Da qui la vera umiltà,
che sempre si sposa alla verità, di sospendere il giudizio laddove non c’è
possibilità reale di pronunciarne uno perentorio, o quantomeno l’importanza
della semplicità e dell’onestà di esporre la problematica quale essa è - con la
descrizione dei lati in luce e di quelli in ombra - e di preferire, pure se non
è la risposta completa alla domanda, anche solo un “abbozzo di verità”, purché
sia stato dedotto con procedimenti onesti. E che è sempre meglio dei prodotti
del sentimentalismo passionale.
Il razionalismo odierno
non ammette verità conoscibili laddove non vede con la chiarezza delle scienze
matematiche e - per esempio intorno al “problema di Dio”, come lo chiamava
Cornelio Fabro - o ne rifiuta categoricamente l’esistenza, perché non lo vede e
non riesce a spiegarlo nella maniera idealista che si era prefisso, oppure si
getta con foga amorosa e irrazionale persino nei deliri delle peggiori sette.

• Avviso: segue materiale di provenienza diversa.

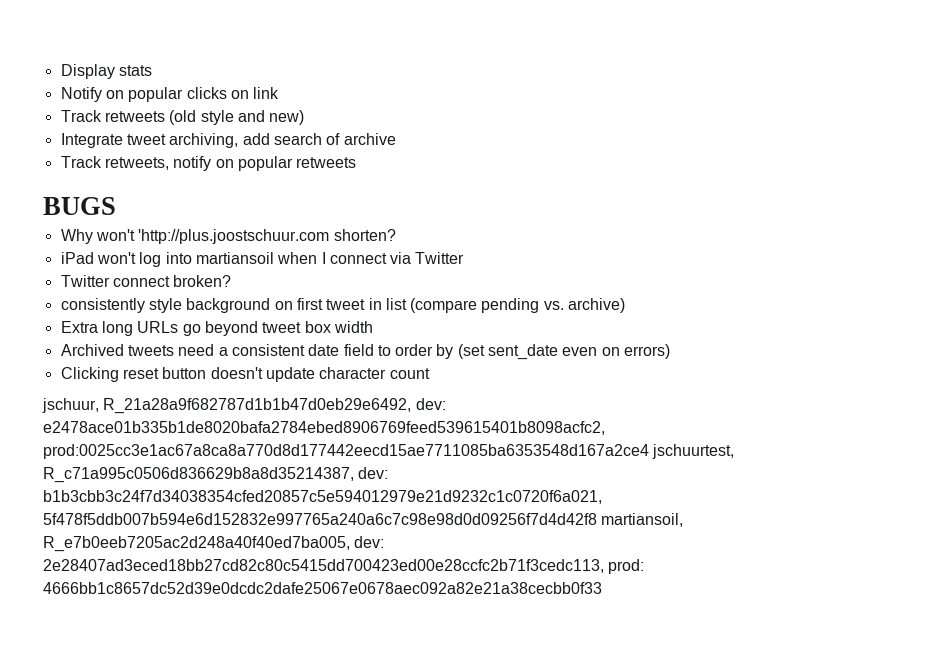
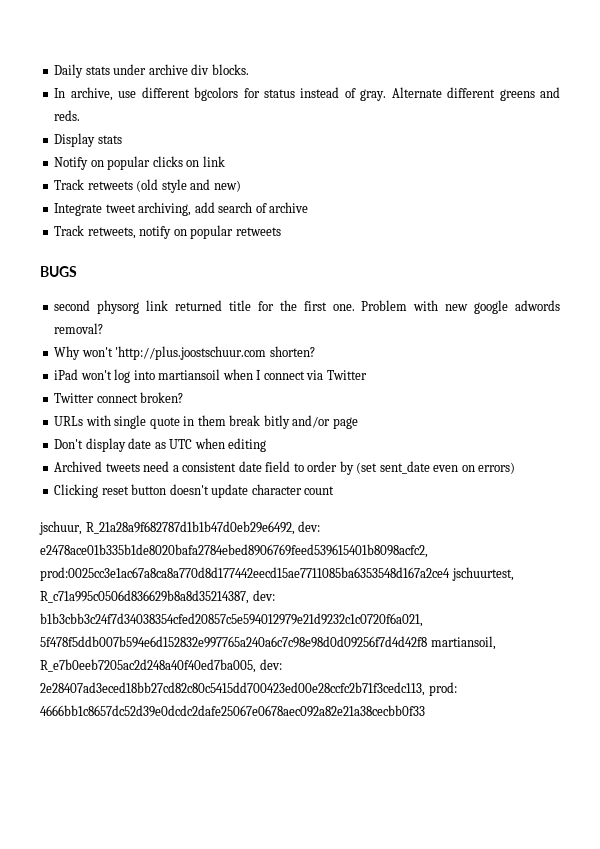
(60, 71) none -> [54,64,249,78] [54,87,560,101] [54,110,81,121] Daily stats under archive div blocks. // In archive, use different bgcolors for status instead of gray. Alternate different greens and reds. //
(116, 206) none -> [54,300,560,314] [54,323,104,334] // second physorg link returned title for the first one. Problem with new google adwords removal?
[60,298,626,313] [60,321,373,336] consistently style background on first tweet in list (compare pending vs. archive) // Extra long URLs go beyond tweet box width -> [54,415,358,429] [54,438,267,452] URLs with single quote in them break bitly and/or page // Don't display date as UTC when editing

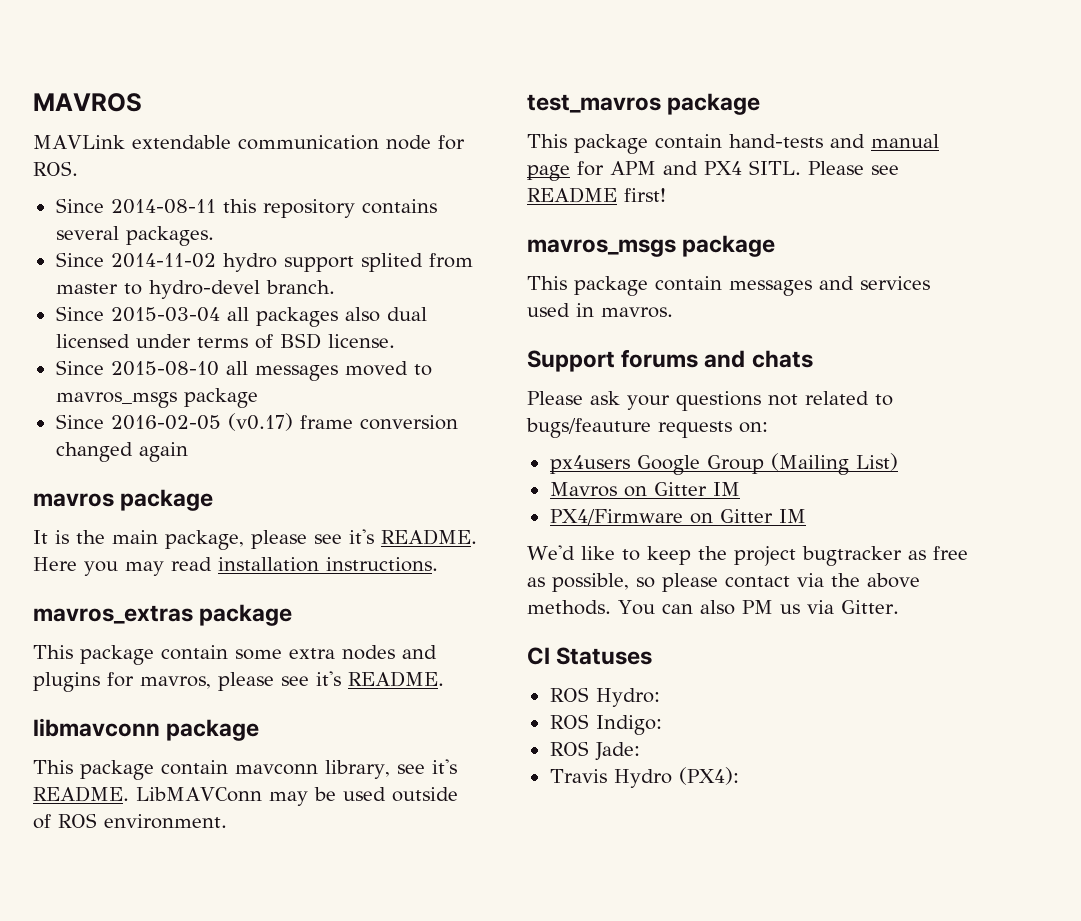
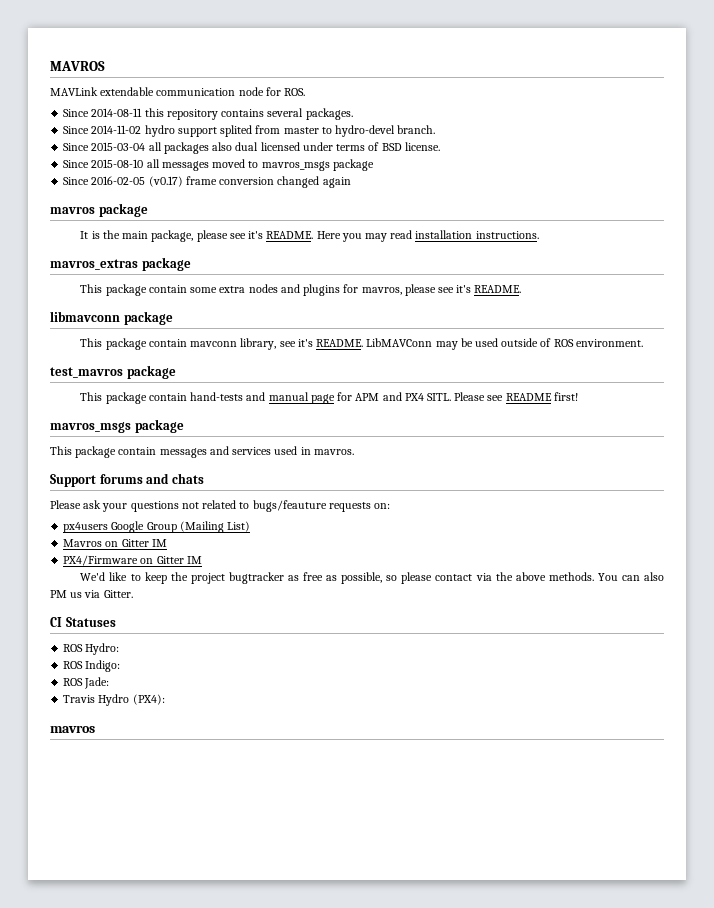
(739, 776) none -> [50,725,95,733] // mavros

Qui è importante comprendere che entrambe le scelte, quella dell’adepto delle
sette deliranti e quella dell’ateo militante che si dice un razionalista, sono
prodotto del volontarismo e spesso del volontarismo sentimentale. Lo stesso
ateo militante, che si descrive come un intransigente della ragione, ha forzato
l’intelligenza con la sua volontà perché restringesse i suoi limiti, fino a
negare Dio e la possibilità di conoscerlo, mentre invece - almeno come Causa
prima e Fine ultimo - è ampiamente nei limiti di un’intelligenza non corrotta
dai criteri che “il pensatore” si è intenzionalmente autoimposti. Il
“sentimentalismo” originario dell’ateo razionalista, l’ha condotto - con
intervento della volontà - all’errore dell’intelligenza.
Commentando un testo di
Ribot così Jolivet sintetizza l’errore derivante dalla logica dei sentimenti:
“La logica dei sentimenti
consiste, infatti, nel partire non da una verità o da un fatto certo per trarne
legittime conseguenze, ma da un’asserzione posta in anticipo come conforme a
quanto ci si augura o si desidera, e che si giustifica in tutte le maniere.
Questa logica tende a risultati più che a conclusioni, poiché i giudizi che
essa ispira sono governati ed imposti non dalle esigenze oggettive del reale,
ma dai bisogni affettivi e dagli interessi”[2].
Quando la volontà forza
arbitrariamente l’intelligenza, lì nasce la vera chiusura mentale.